Work order - Down to the last line, write out the entries below exactly and omit all pictures.

Data to use -
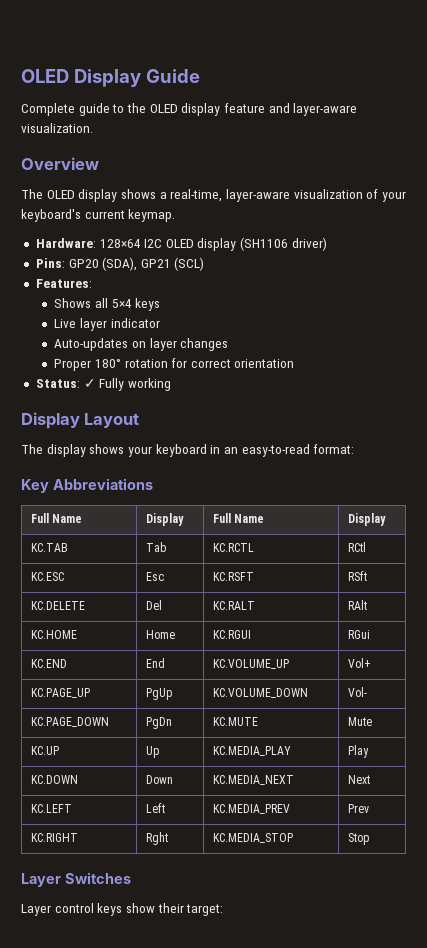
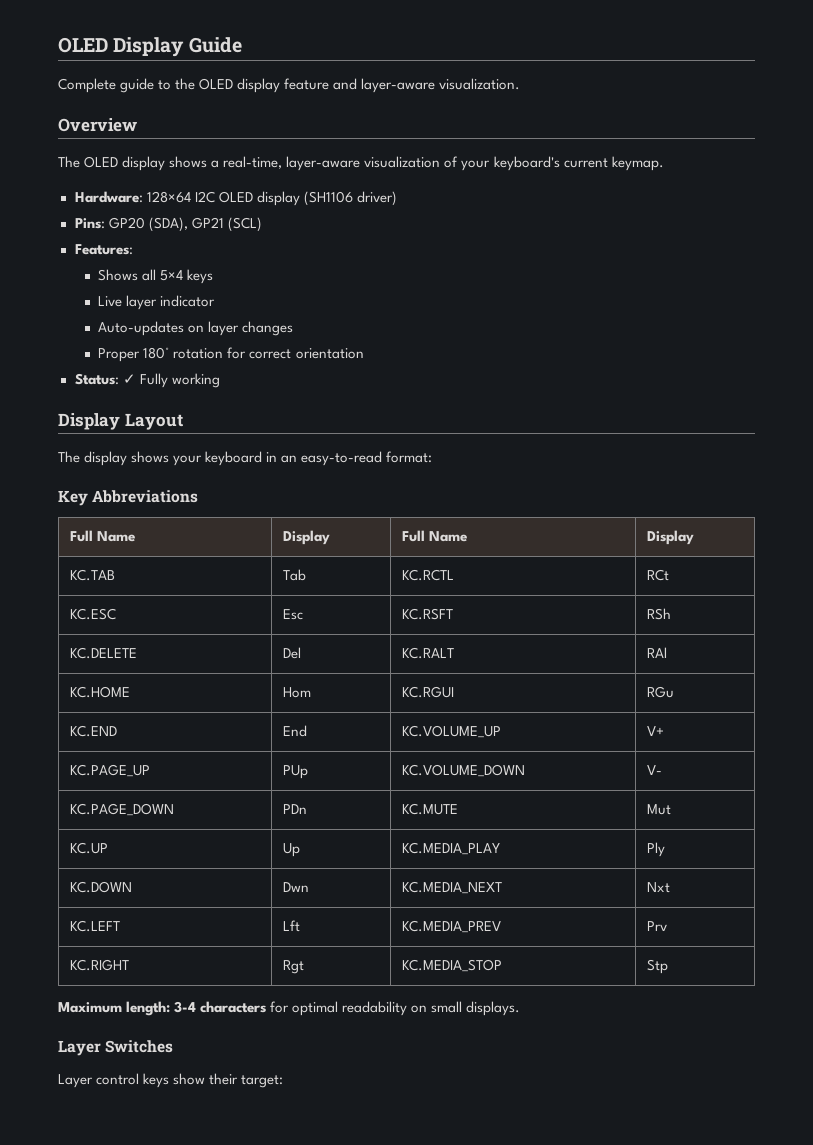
- KC.TAB | Tab | KC.RCTL | RCtl
+ KC.TAB | Tab | KC.RCTL | RCt
- KC.ESC | Esc | KC.RSFT | RSft
+ KC.ESC | Esc | KC.RSFT | RSh
- KC.DELETE | Del | KC.RALT | RAlt
+ KC.DELETE | Del | KC.RALT | RAl
- KC.HOME | Home | KC.RGUI | RGui
+ KC.HOME | Hom | KC.RGUI | RGu
- KC.END | End | KC.VOLUME_UP | Vol+
+ KC.END | End | KC.VOLUME_UP | V+
- KC.PAGE_UP | PgUp | KC.VOLUME_DOWN | Vol-
+ KC.PAGE_UP | PUp | KC.VOLUME_DOWN | V-
- KC.PAGE_DOWN | PgDn | KC.MUTE | Mute
+ KC.PAGE_DOWN | PDn | KC.MUTE | Mut
- KC.UP | Up | KC.MEDIA_PLAY | Play
+ KC.UP | Up | KC.MEDIA_PLAY | Ply
- KC.DOWN | Down | KC.MEDIA_NEXT | Next
+ KC.DOWN | Dwn | KC.MEDIA_NEXT | Nxt
- KC.LEFT | Left | KC.MEDIA_PREV | Prev
+ KC.LEFT | Lft | KC.MEDIA_PREV | Prv
- KC.RIGHT | Rght | KC.MEDIA_STOP | Stop
+ KC.RIGHT | Rgt | KC.MEDIA_STOP | Stp
+ Maximum length: 3-4 characters for optimal readability on small displays.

Output for this task -
- KC.TAB | Tab | KC.RCTL | RCtl
+ KC.TAB | Tab | KC.RCTL | RCt
- KC.ESC | Esc | KC.RSFT | RSft
+ KC.ESC | Esc | KC.RSFT | RSh
- KC.DELETE | Del | KC.RALT | RAlt
+ KC.DELETE | Del | KC.RALT | RAl
- KC.HOME | Home | KC.RGUI | RGui
+ KC.HOME | Hom | KC.RGUI | RGu
- KC.END | End | KC.VOLUME_UP | Vol+
+ KC.END | End | KC.VOLUME_UP | V+
- KC.PAGE_UP | PgUp | KC.VOLUME_DOWN | Vol-
+ KC.PAGE_UP | PUp | KC.VOLUME_DOWN | V-
- KC.PAGE_DOWN | PgDn | KC.MUTE | Mute
+ KC.PAGE_DOWN | PDn | KC.MUTE | Mut
- KC.UP | Up | KC.MEDIA_PLAY | Play
+ KC.UP | Up | KC.MEDIA_PLAY | Ply
- KC.DOWN | Down | KC.MEDIA_NEXT | Next
+ KC.DOWN | Dwn | KC.MEDIA_NEXT | Nxt
- KC.LEFT | Left | KC.MEDIA_PREV | Prev
+ KC.LEFT | Lft | KC.MEDIA_PREV | Prv
- KC.RIGHT | Rght | KC.MEDIA_STOP | Stop
+ KC.RIGHT | Rgt | KC.MEDIA_STOP | Stp
+ Maximum length: 3-4 characters for optimal readability on small displays.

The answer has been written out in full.